Based on information plaintiff uncovered during discovery, "mainly the movement of large sums of money in defendant's accounts, show[ing] that defendant was actively pursuing business ventures requiring access to capital," the judge "implicitly found a change in circumstances warranting a modification of child support" and "reinstated the weekly child support award of $161, effective February 17, 2016." Id. at 10, 15. "The judge could not reconcile how defendant obtained such large loans without an underlying—and yet undisclosed—asset or continuous income stream, and rejected defendant's explanations." Id. at 15. However, "[b]ecause the judge questioned defendant'scandor, she made critical credibility determinations about defendant's proofs without conducting a plenary hearing." Ibid. Defendant appealed, arguing the judge erred by making factual findings about his current income without setting a discovery schedule and conducting a plenary hearing. Id. at 13. We agreed and reversed and remanded "for a plenary hearing with discovery within the judge's discretion." Id. at 16-17.

On the remand, Judge William F. Ziegler entered a discovery order on June 22, 2018, directing the parties to "exchange interrogatories and take each other's depositions, third party depositions or any other normal discovery method." The judge also ordered both parties to file "[r]evised and updated Case Information Statements [CIS] . . . outlining not only what the circumstances were in 2015-2016, but through to the present." After discovery was completed, the judge conducted a two-day plenary hearing during which both parties testified. Numerous documentary exhibits were also moved into evidence.

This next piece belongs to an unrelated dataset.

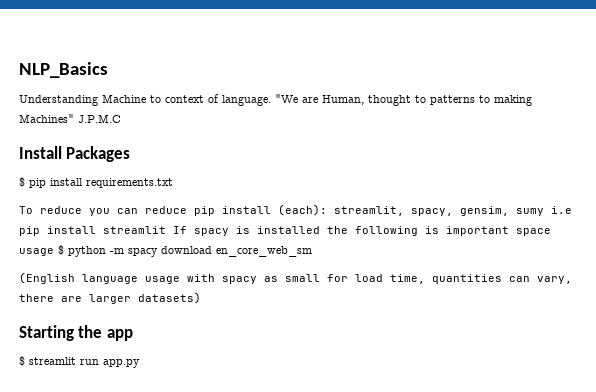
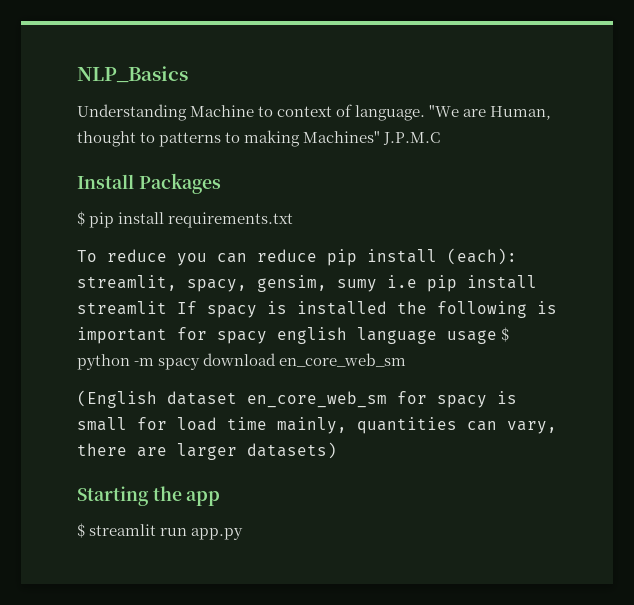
[516,228,551,236] space -> [177,327,437,344] for spacy english language
[82,274,278,284] language usage with spacy as -> [167,391,517,408] dataset en_core_web_sm for spacy is
[390,274,425,284] time, -> [227,417,347,434] time mainly,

Following the hearing, on February 8, 2019, the judge issued an order and accompanying sixteen-page written opinion, increasing defendant's child support obligation to "$265 per week . . . retroactive to February 17, 2016." In the opinion, which we incorporate by reference, the judge made detailed credibility determinations, factual findings, and legal conclusions. We highlightthe judge's key findings which are pertinent to this appeal. Preliminarily, the judge noted that based on defendant's "Social Security earnings statement[s]," his gross annual earnings from 2010 to 2016 ranged from $31,000 in 2010 to zero dollars in 2011, 2014, and 2016. Defendant "testified that at present he is a full-time salaried employee with New...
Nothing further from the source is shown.